Creating a new relationship with our forests NOW


This summer I co-led the KAIROS Rolling Justice Bus ‘Forests Forever’ tour. The tour was about Connecting the Dots, about how everything in a watershed is connected. What we do to one part of a watershed we do to everyone and every living thing in that watershed.

I live on Scia’new territory of the Lekwungen speaking people in Metchosin.

I want to acknowledge that I am here now on the traditional and present-day territory of the Songhees and Esquimalt Nations of the West Coast Saalish. I understand that my ancestors and now myself are part of the colonial systems of racism and disconnected relations with each other and with the land and water that sustain us all. 

KAIROS the organization that I am part of is a faith based organization that is about Indigenous rights, ecological justice and human rights. I see myself as a Christian who tries my best to walk in a good way – I am learning all the time about what this means to walk and be in good relation with others and the earth.

On the Forests Forever bus tour, I learned and saw so much about how we do and don’t care for our forests. I learned about the language used to talk about forests: as natural resources, cut blocks, board feet, fiber, rotations and tree farm licenses.

These are all words that underlay how we in the past couple of centuries have arrived at seeing trees and these beautifully integrated ecosystems as nothing other than something to be cut down for monetary gain.

I learned that protected areas aren’t really protected. That we are cutting down old growth at a faster rate than ever before. That when a 500-year-old tree is cut down, we lose not only the tree but the biodiversity and ecosystems it has supported.

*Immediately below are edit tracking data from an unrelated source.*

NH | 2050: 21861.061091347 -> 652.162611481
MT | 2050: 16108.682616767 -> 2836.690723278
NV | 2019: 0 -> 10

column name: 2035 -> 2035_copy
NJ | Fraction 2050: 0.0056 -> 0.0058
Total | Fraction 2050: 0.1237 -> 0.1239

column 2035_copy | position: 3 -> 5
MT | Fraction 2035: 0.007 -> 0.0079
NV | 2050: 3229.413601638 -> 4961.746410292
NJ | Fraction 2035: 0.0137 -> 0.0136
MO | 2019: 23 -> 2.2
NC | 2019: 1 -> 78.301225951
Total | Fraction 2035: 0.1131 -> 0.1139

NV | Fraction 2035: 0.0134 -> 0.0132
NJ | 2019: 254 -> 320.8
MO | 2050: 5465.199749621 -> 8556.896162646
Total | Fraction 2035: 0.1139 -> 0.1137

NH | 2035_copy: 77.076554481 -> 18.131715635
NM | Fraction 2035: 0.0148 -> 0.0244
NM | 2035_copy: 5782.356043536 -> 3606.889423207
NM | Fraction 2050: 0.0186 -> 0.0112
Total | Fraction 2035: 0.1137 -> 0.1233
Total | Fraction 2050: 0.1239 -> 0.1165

White settler folks started down the wrong path over 2,000 years ago and separated all that is sacred including trees and forests into something that ‘we told ourselves’ that we had dominion over.

Indigenous people though have always known this to be a false, extremely dysfunctional story and it is only recently that some Christians have begun to understand relationship with the earth in a different, older and deeper way. We have come to appreciate our planet as our home, and a living system whose health depends on the health of its organs and tissues – its wetlands, forests, seagrass, mangroves, fish, corals, and more.

I know now – and many of us white settlers now know – that our remaining old growth forests and the ecosystems that they are part of are SACRED. They are part of all that is holy on this earth and our collective abuse of them must stop.

We are all now in an extremely fragile moment in this world where we have been told by scientists that we have little more than a decade to change everything we are doing. As many have said – we are at a tipping point. Everything we do or don’t do right now will affect us and our children – yours and mine. We do not have time to continue with business as usual in any part of our lives including continuing to cut our old growth forests.

As Greta Thunberg just said in her Sept 23rd speech to the United Nations, “we are in the beginning of a mass extinction of species and all we can talk about is money and fairy tales of endless economic growth”.

We must create a new relationship with our forests – one of respect and value for the ecosystems that they support.

Everything is connected – we humans are not separate from the web of life that sustains us.

We must see this interconnection if we are to do all that is necessary immediately to change the direction in which we are headed.

All our relations!

Janet Gray, active leader with KAIROS Victoria and former KAIROS B.C./Yukon rep.